Year of Publication

2022

Degree Name

Doctor of Philosophy (PhD)

Document Type

Doctoral Dissertation

College

Business and Economics

Department/School/Program

Economics

First Advisor

Dr. James P. Ziliak

Abstract

This dissertation consists of three essays understanding how the Child Tax Credit (CTC) affects maternal labor supply, maternal health, and children’s outcomes. The CTC was implemented in 1998 tax year and has been expanded multiple times throughout the past 20 years. Chapter 1 examines the effect of the CTC on the labor supply of single and married mothers using the numerous policy reforms in the credit generosity and eligibility criteria since its inception in 1997. I use variation in the simulated benefits for a nationally representative sample to estimate the labor supply response at the extensive and intensive margins. Using 25 years of data from the Current Population Survey my results suggest that an increase of $1,000 in the average CTC benefit leads to a 1.7 percentage point increase in employment of single mothers and a 35-hour increase in annual work. I find a greater effect when I restrict the sample to single mothers with high school or less education, with the extensive margin elasticity increasing from 0.07 for all single mothers to 0.24 for less-educated single mothers. For married mothers, I find that an additional $1,000 in the average CTC benefit is associated with a 28-hour increase in annual work. The results are robust to an alternative identification strategy using only variation in the maximum credit across time.

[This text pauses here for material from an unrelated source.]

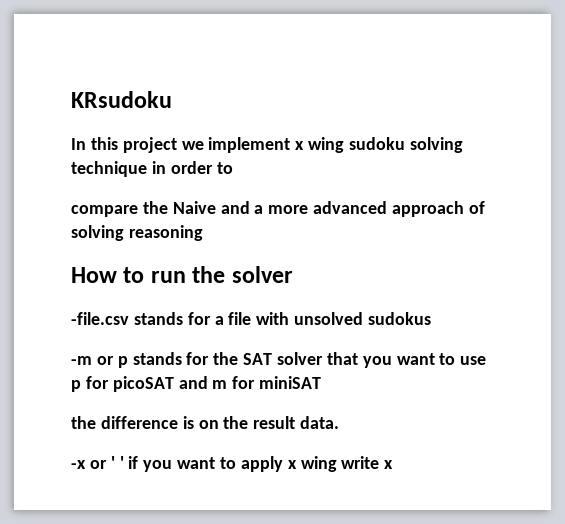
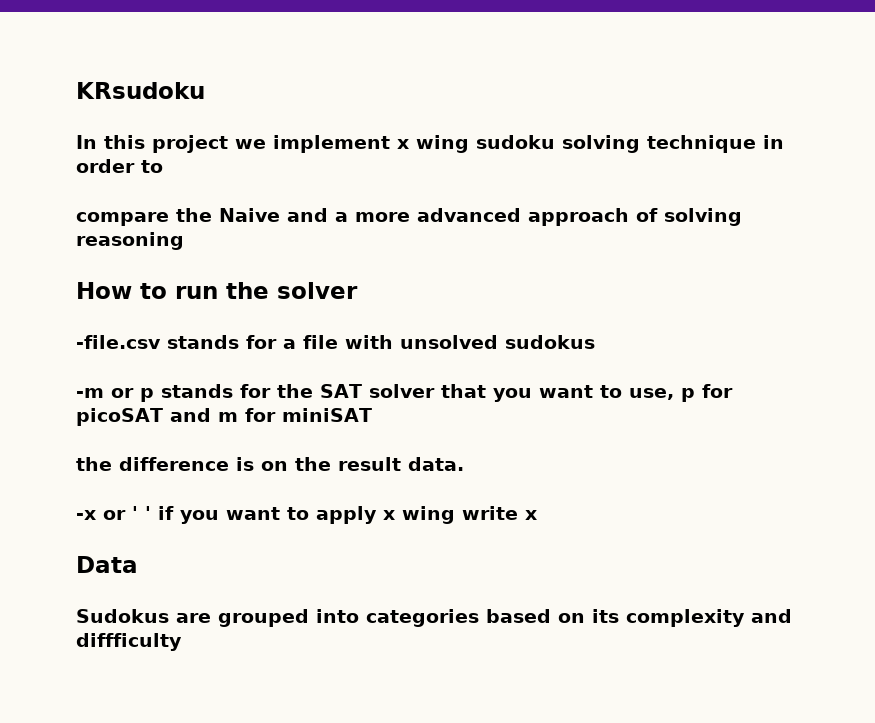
[460,356,487,365] use -> [628,388,674,400] use,
(394, 464) none -> [76,556,138,573] [76,609,792,627] [76,633,182,651] // Data // Sudokus are grouped into categories based on its complexity and diffficulty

In Chapter 2, I evaluate the impact of the CTC on maternal health outcomes. Following the methodology used in Chapter 1, I exploit time-series variation in the average benefits of the CTC across family size. I find a positive relationship between the CTC and smoking among married mothers. For less educated married mothers, I find that an extra $1,000 in the average CTC benefit increases the likelihood of reporting very good or excellent health by 3.4 percentage points, increases the probability of smoking by 3.5 percentage points, and increases obesity rate by 4.8 percentage points. I also find the CTC is associated with an increase in the probability of being a heavy smoker among less educated single mothers. These results provide evidence that smoking is a normal good. There is no positive impact of the CTC on single mothers’ health outcomes. These results imply that potential positive income effect of the CTC is offset by stress from the increases in work among single mothers.

Chapter 3 examines the short-term and long-term impact of CTC exposure on educational and health outcomes of children. I use time-series variation in the maximum CTC as an identifying variation for the short term analysis and average annual maximum CTC between age 0 to 16 for the long term analysis. Reduced-form results suggest that, in the short-term, an increase of $1,000 in the maximum CTC improved children’s math and reading test scores, reduced obesity, reduced externalizing behavioral issues, and increased internalizing behavioral issues. I find these impacts are most pronounced among non-Hispanic white children and non-Hispanic children of other races. I also find that most impacts were driven by children living with married parents. For the long-term, an additional $1,000 of the annual CTC exposure during age 0-16 increased the likelihood of high school graduation or receiving the General Educational Development certificate by 2.3 percentage points, raised the probability of completing college by 8.7 percentage points, and increased the probability of being obese in adulthood by 2.3 percentage points. There is no significant association between CTC exposure during childhood and other adulthood health outcomes such as self-reported health status, high blood pressure, depression, or loss of interest.

Digital Object Identifier (DOI)

https://doi.org/10.13023/etd.2022.300

Funding Information

This study was supported by the Horowitz Foundation for Social Policy in 2021.